→ Task statement
Please set down, exactly, the line with "AI / Artificial" and all lines that follow it through the end of the records below.

→ Data for the task
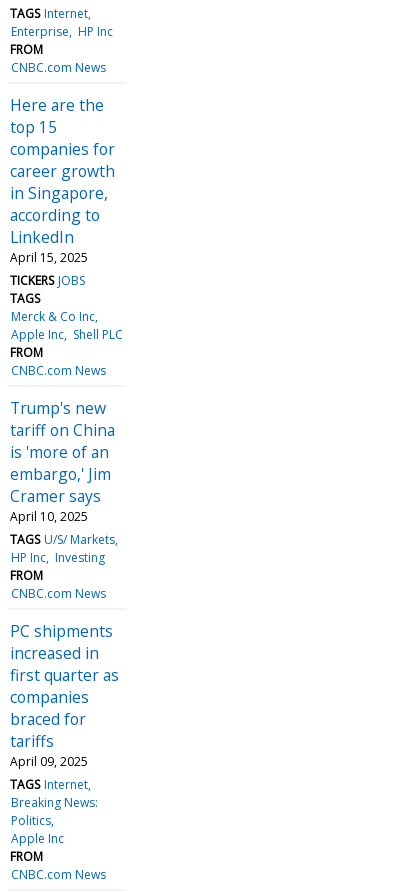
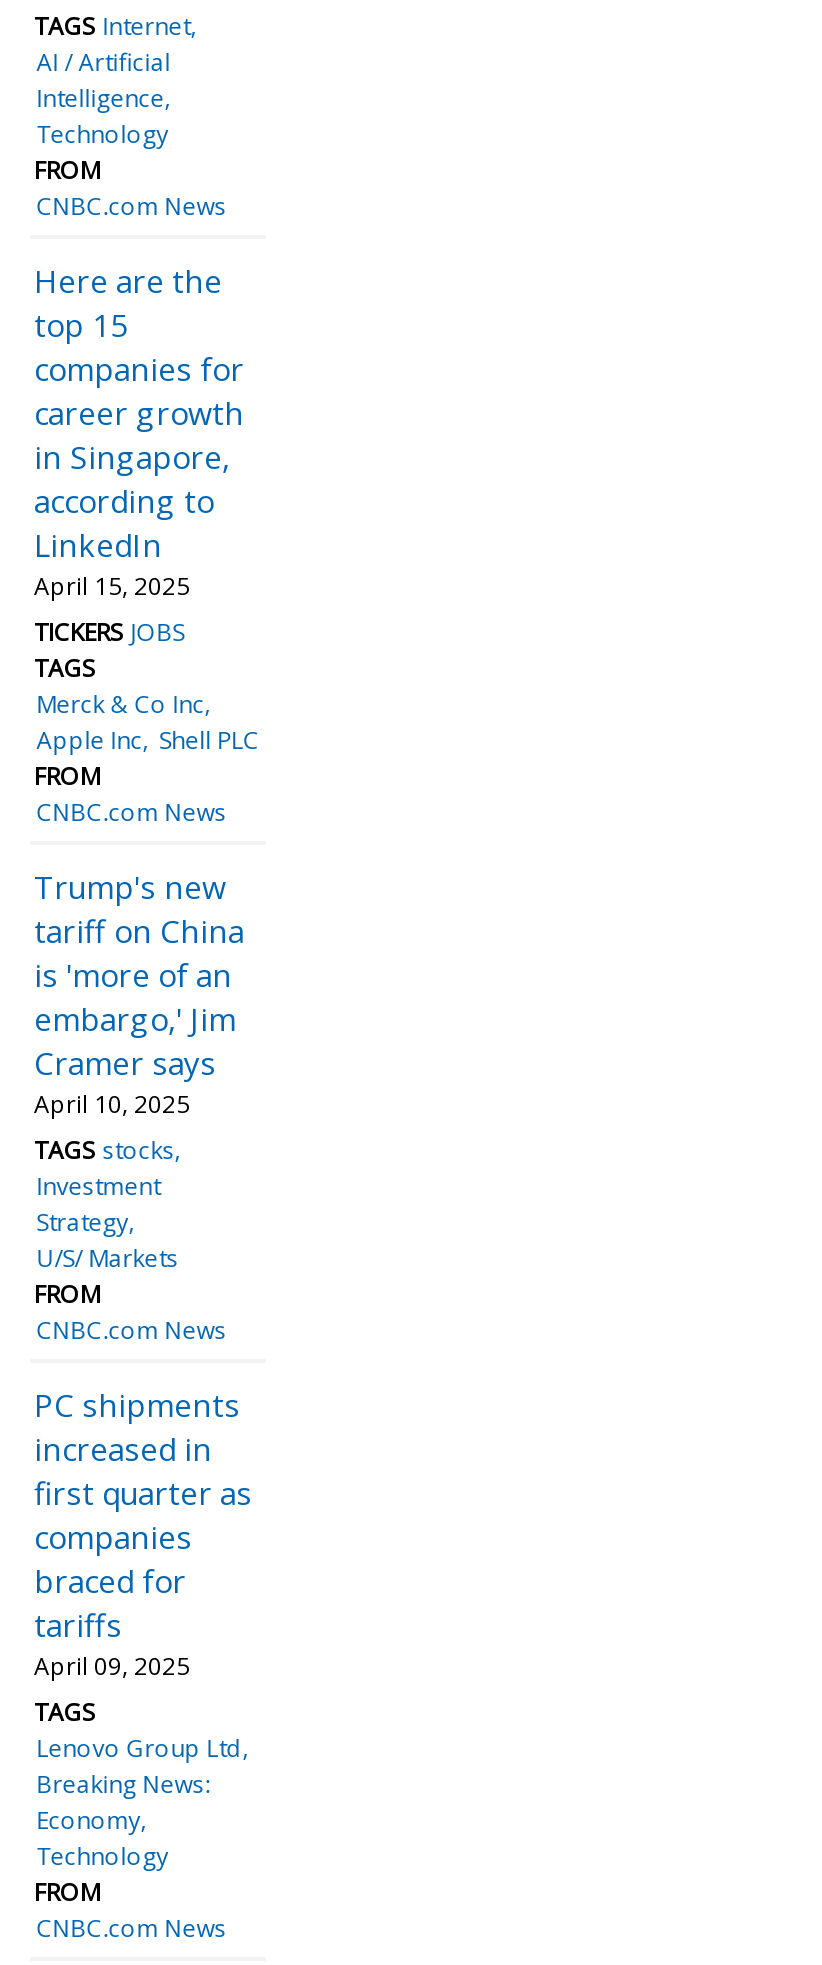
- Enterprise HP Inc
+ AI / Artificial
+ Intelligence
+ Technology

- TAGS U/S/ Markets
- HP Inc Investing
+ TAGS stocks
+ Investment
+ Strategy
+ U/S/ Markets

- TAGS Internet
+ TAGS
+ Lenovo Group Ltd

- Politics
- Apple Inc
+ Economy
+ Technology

→ Answer to this exercise
+ AI / Artificial
+ Intelligence
+ Technology

- TAGS U/S/ Markets
- HP Inc Investing
+ TAGS stocks
+ Investment
+ Strategy
+ U/S/ Markets

- TAGS Internet
+ TAGS
+ Lenovo Group Ltd

- Politics
- Apple Inc
+ Economy
+ Technology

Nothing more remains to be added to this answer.